_REQUIRED WORK_
Show every line from the entries that follow which holds the word "margin".

***** MATERIAL FOR THIS EXERCISE *****

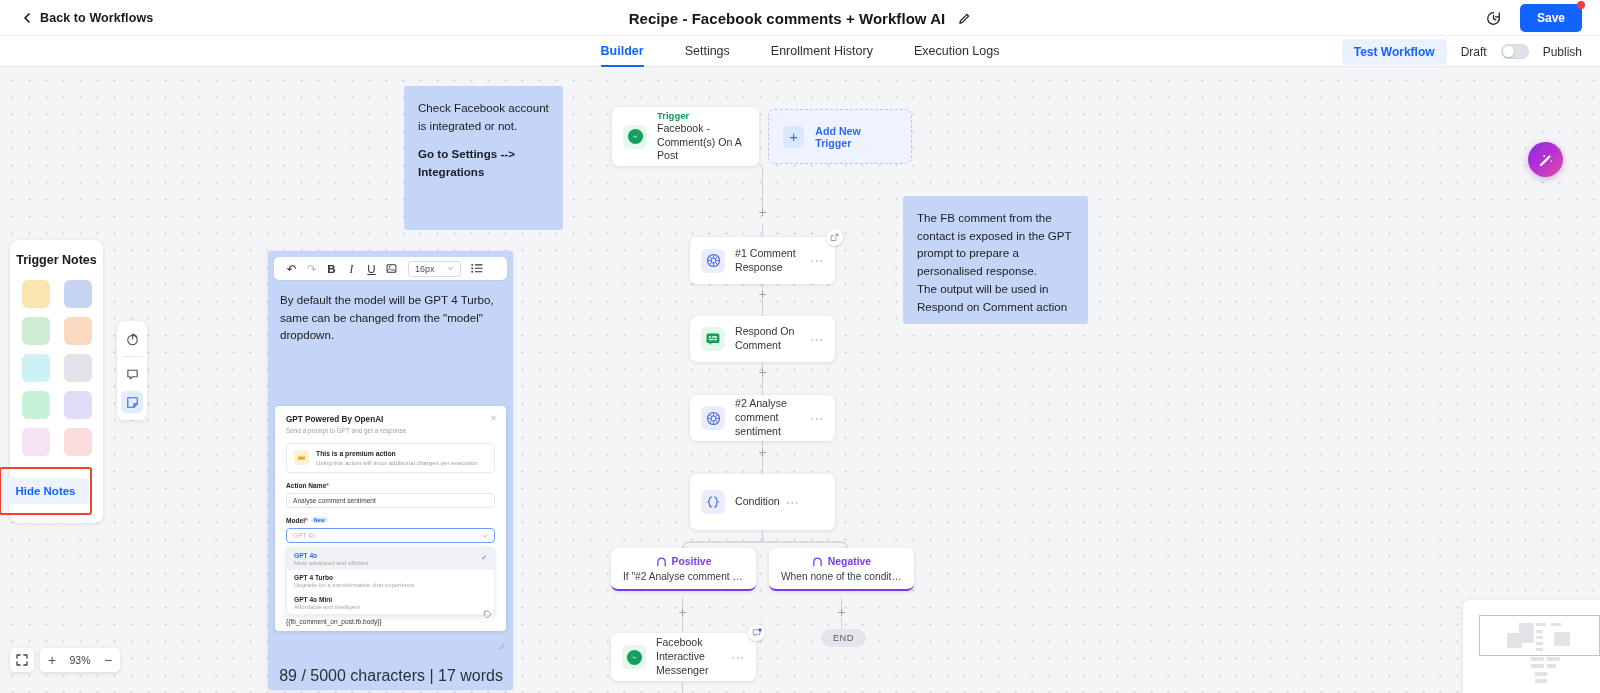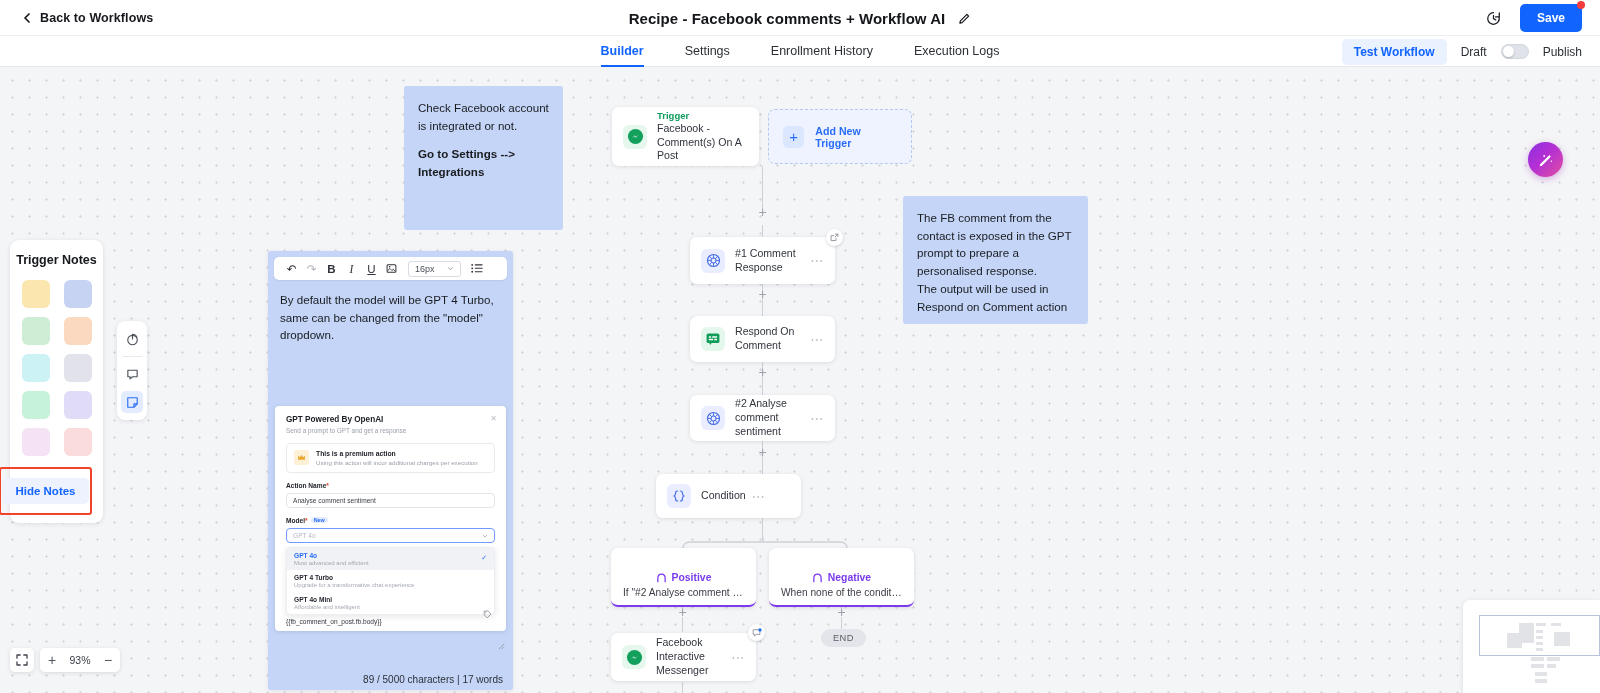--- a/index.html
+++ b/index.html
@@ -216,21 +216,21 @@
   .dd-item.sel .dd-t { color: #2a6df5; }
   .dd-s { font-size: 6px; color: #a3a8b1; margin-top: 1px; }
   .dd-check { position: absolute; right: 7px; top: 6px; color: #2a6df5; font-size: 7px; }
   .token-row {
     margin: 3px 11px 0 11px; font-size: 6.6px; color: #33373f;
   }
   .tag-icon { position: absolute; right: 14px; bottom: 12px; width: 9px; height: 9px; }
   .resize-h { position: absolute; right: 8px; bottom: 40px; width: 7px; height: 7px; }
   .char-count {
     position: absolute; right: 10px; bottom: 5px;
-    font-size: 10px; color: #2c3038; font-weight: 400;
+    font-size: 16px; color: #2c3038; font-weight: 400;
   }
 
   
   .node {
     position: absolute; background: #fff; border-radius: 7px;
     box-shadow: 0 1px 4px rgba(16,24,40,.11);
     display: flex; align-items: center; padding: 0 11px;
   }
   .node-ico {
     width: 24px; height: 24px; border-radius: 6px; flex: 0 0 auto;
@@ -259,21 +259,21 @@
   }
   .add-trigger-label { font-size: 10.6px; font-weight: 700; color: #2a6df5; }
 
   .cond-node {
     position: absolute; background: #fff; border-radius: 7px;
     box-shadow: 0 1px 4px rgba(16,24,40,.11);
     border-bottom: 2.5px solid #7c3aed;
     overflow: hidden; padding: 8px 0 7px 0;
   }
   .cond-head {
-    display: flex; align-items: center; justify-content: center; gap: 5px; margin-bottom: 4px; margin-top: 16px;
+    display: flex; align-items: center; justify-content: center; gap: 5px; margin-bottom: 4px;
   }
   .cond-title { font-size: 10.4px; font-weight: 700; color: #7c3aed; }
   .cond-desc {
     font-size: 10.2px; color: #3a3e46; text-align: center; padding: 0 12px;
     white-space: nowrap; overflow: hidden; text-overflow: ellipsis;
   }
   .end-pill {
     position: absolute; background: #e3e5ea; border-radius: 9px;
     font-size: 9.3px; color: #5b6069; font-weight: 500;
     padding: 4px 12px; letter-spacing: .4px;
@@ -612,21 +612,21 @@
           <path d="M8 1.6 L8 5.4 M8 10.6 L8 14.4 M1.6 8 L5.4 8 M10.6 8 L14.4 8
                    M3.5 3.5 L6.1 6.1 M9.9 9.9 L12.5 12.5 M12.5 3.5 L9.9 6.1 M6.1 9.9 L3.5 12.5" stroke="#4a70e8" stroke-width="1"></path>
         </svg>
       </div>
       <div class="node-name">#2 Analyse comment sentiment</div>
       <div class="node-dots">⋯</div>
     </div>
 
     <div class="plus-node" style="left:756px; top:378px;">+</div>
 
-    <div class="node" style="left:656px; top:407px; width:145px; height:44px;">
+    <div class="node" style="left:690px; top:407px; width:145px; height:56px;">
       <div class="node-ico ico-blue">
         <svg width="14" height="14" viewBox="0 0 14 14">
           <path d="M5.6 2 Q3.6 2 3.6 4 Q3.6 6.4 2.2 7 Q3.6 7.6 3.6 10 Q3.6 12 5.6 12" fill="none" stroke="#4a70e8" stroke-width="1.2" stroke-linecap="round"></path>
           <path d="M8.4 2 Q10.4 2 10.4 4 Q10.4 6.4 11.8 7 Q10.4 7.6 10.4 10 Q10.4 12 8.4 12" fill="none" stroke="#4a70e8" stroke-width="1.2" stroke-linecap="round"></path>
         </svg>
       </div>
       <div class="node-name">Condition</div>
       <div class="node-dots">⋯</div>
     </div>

*****
***** MATERIAL FOR THIS EXERCISE *****

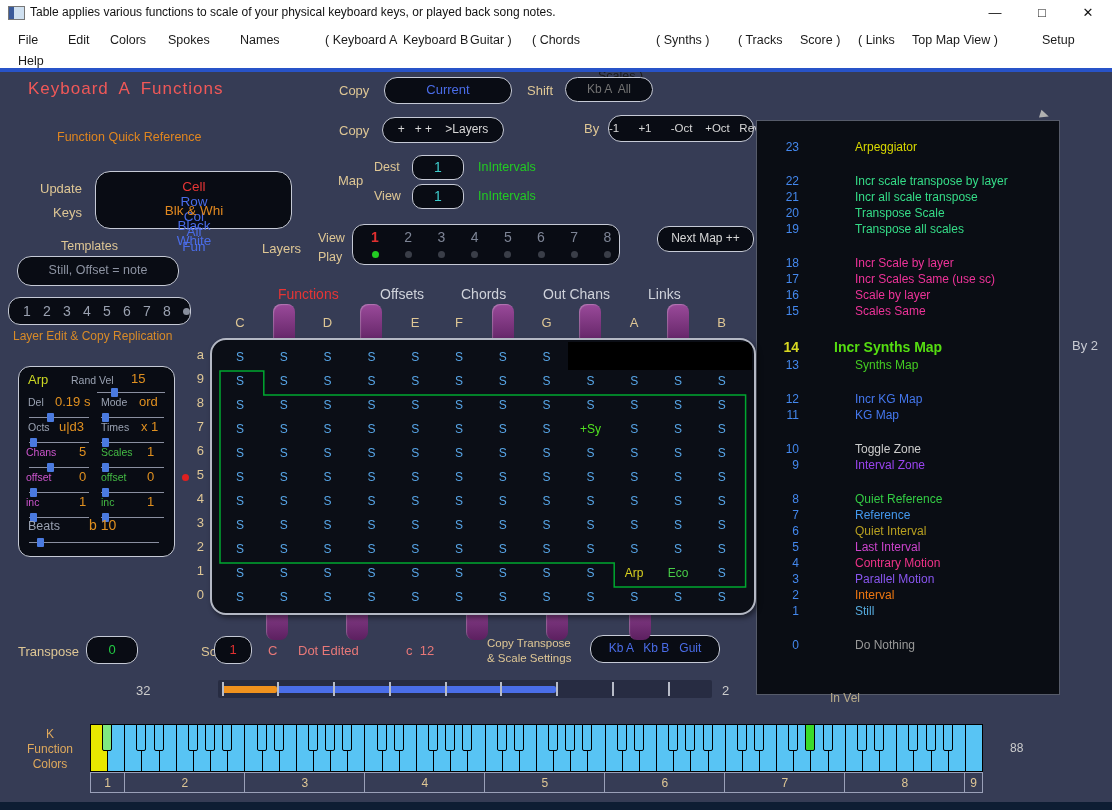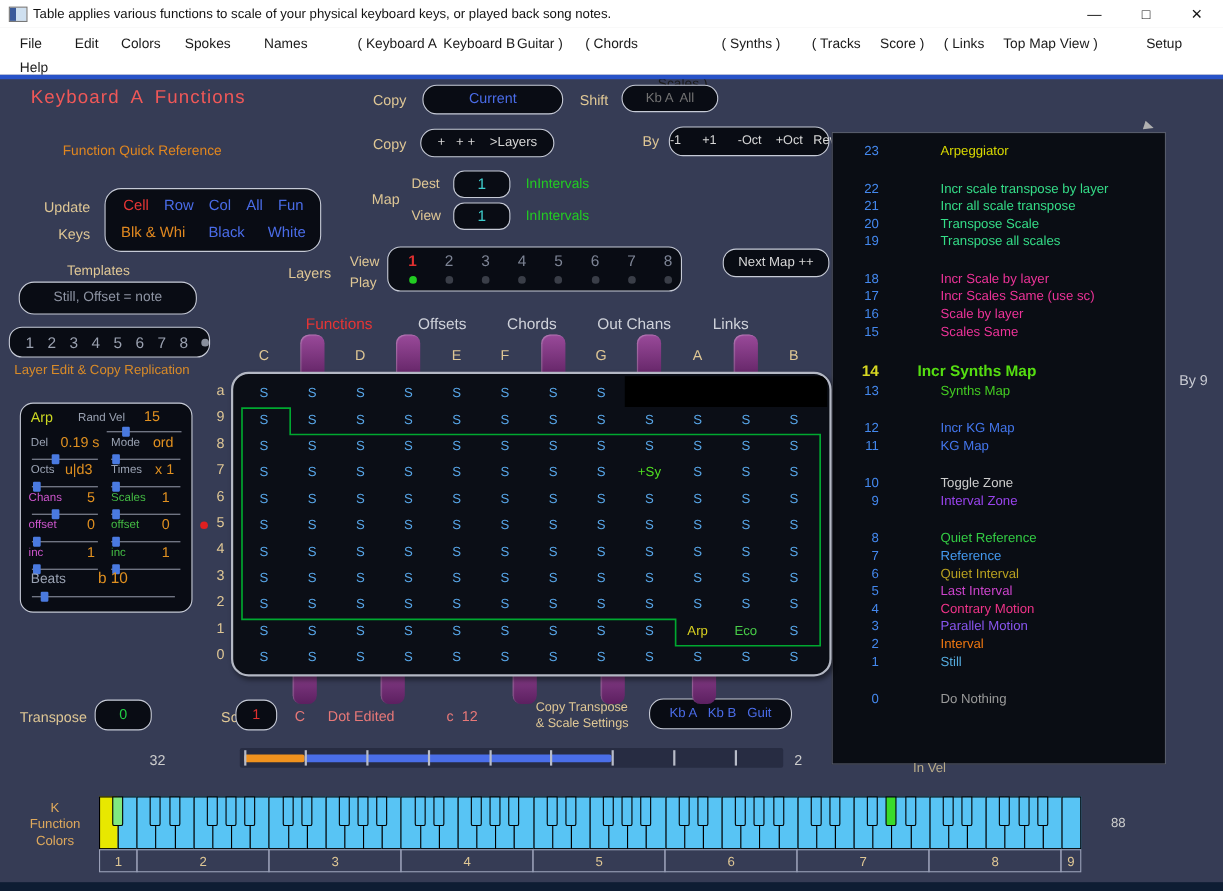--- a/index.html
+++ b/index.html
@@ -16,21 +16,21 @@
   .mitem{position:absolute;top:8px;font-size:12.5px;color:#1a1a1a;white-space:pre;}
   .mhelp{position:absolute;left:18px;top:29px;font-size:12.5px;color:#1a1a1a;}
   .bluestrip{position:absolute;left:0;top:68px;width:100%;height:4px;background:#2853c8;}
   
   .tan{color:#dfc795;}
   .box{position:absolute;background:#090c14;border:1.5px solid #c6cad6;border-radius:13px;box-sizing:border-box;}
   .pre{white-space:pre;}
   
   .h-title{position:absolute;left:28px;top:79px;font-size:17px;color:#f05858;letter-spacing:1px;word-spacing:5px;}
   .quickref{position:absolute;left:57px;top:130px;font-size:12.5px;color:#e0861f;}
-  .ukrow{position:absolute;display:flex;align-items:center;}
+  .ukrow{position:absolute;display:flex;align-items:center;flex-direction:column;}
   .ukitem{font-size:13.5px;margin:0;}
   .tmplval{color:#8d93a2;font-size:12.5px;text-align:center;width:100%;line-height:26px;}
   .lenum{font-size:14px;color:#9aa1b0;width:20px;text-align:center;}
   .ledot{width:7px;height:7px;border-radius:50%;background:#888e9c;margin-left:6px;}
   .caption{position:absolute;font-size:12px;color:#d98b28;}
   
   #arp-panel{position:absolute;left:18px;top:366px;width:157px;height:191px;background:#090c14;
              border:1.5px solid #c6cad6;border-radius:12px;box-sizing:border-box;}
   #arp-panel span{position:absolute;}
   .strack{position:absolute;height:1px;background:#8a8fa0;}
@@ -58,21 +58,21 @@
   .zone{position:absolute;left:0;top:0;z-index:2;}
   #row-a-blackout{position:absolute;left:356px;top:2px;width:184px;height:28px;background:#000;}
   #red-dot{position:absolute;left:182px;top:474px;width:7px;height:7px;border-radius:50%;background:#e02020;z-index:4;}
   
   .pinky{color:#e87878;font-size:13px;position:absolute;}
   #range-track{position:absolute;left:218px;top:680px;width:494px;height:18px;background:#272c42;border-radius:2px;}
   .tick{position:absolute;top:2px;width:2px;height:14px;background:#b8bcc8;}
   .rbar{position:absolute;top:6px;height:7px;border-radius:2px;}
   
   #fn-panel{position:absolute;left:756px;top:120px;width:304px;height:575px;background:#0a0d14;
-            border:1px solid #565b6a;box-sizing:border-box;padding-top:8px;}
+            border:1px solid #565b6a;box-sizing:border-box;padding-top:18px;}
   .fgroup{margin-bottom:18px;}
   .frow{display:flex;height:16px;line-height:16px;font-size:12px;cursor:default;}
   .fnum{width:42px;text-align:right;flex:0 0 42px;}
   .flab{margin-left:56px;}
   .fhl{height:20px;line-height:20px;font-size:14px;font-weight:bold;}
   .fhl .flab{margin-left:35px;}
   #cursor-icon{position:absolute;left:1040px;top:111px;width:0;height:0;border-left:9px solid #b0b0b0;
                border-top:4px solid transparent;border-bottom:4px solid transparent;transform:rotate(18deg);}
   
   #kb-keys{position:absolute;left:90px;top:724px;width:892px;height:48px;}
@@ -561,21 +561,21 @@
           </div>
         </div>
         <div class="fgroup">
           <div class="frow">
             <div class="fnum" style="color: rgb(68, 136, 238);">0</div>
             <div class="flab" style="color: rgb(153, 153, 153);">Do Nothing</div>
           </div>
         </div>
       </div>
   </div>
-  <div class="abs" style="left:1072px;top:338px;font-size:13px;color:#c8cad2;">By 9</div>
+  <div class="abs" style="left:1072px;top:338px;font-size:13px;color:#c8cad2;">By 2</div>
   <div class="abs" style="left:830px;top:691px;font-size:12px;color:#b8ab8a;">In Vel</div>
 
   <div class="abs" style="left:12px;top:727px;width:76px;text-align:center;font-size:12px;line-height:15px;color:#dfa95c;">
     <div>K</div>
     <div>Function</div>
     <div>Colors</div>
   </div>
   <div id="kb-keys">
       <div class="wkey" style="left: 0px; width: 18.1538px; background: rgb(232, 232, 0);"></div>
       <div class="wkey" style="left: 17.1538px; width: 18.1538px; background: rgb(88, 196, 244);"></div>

*****

_YOUR SOLUTION_
   .dd-s { font-size: 6px; color: #a3a8b1; margin-top: 1px; }
     margin: 3px 11px 0 11px; font-size: 6.6px; color: #33373f;
-    display: flex; align-items: center; justify-content: center; gap: 5px; margin-bottom: 4px; margin-top: 16px;
+    display: flex; align-items: center; justify-content: center; gap: 5px; margin-bottom: 4px;
   .ukitem{font-size:13.5px;margin:0;}
   .ledot{width:7px;height:7px;border-radius:50%;background:#888e9c;margin-left:6px;}
   .fgroup{margin-bottom:18px;}
   .flab{margin-left:56px;}
   .fhl .flab{margin-left:35px;}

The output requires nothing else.